MARAPI

Da Pink
Chapter #9

#9 Hati Yang Terluka

“Kamu mau ke mana, Mer?” tanya Putri yang tengah bersiap-siap hendak pergi ke kampus. Ia masih ikut rapat dengan kelompok Mapala di kampus. Mereka berencana akan pergi mendaki awal bulan depan—sebagai perpisahan dengan angkatan Putri, Dika dan lain-lain yang selesai kuliah tahun ini.

“Aku mau pulkam, Put,” jawab gadis itu murung.

Dahi Putri mengernyit. Permasalahan dengan sang ibu, Meranti menceritakannya juga kepada sahabat sekaligus teman satu kamarnya itu. “Disuruh Mama?” tanyanya memastikan.

Meranti menggeleng.

“Terus, ngapain pulang, Mer?”

“Aku cuma kangen, pengen liat Mama. Perasaanku nggak enak. Siapa tahu ini pertemuan buat terakhir kali sama Mama.”

“Astaghfirullah, ngucap kamu, Mer. Nggak boleh ngomong kayak gitu.”

Meranti mengulum senyum sambil menunduk. Ia pura-pura memegang HP. Tas ransel yang berisi dua potong baju sudah teronggok rapi di hadapan. Hal inilah yang tak pernah diketahui oleh Putri. Seringnya Meranti mengatakan hal buruk seperti itu. Dan Mario sudah hampir muak dengan kata-kata 'aku mau mati’ dari mulut Meranti.

“Ke kampus aja, yok, ikut sama aku. Dika kirim salam sama kamu. Ketua Mapala. Dia udah lama naksir sama kamu. Kemarin dia cerita ke aku. Pengen ketemu sama kamu.”

Putri menjadikan kabar tentang Dika sebagai pengalih pikiran Meranti yang tengah kacau. Beberapa kali, Meranti pernah bicara tentang kekerenan Dika saat iseng menemani Putri ke basecamp Mapala di kampus, walau ia tak tergabung di dalamnya. Hal tersebut dijadikan landasan bagi Putri, menyimpulkan jika sahabatnya itu juga diam-diam menyukai Dika.

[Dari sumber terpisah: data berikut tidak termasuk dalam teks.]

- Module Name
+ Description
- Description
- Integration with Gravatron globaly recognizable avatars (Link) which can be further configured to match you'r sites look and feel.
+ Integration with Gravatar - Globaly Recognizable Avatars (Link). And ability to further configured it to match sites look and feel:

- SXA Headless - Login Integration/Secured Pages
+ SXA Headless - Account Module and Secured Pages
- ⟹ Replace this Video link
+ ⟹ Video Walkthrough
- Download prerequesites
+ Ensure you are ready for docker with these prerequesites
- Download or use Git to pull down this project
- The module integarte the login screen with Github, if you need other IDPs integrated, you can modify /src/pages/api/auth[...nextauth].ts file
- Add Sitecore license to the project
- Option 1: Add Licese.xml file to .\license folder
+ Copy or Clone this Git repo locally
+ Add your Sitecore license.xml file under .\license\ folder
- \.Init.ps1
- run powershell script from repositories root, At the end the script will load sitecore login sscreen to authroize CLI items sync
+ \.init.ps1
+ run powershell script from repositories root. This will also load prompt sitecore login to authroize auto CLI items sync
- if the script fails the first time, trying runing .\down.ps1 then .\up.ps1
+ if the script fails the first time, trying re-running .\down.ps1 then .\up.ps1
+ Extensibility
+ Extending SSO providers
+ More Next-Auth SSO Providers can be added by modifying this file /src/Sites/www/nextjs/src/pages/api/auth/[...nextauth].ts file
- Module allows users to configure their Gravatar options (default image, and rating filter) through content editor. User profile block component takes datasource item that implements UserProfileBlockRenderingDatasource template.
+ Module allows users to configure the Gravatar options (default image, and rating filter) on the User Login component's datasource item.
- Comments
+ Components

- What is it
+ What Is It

Hanya saja, nama Dika pun tak dapat membuat Meranti berubah pikiran.

“Aku pengen ketemu Mama aja. Kalau nggak dibolehin tidur di rumah suaminya, aku masih pegang kunci rumah pemberian Papa. Aku bisa tidur di sana.”

“Sendirian? Nggak, Mer. Kamu entar kenapa-napa.”

Kekhawatiran Putri tiba-tiba mencuat. Sebab, setelah teleponan dengan Mario melalui ponsel Meranti semalam, ia langsung dikirimkan chat panjang oleh Mario—memberitahu apa yang perlu dicemaskan, sehingga ia meminta Putri untuk mengawasi Meranti.

“Aku nggak apa-apa, kok, Put. Kamu nggak usah cemas. Aku berangkat dulu, ya. Perjalananku jauh soalnya." Meranti beranjak berdiri. Namun, tangannya ditahan Putri yang pias.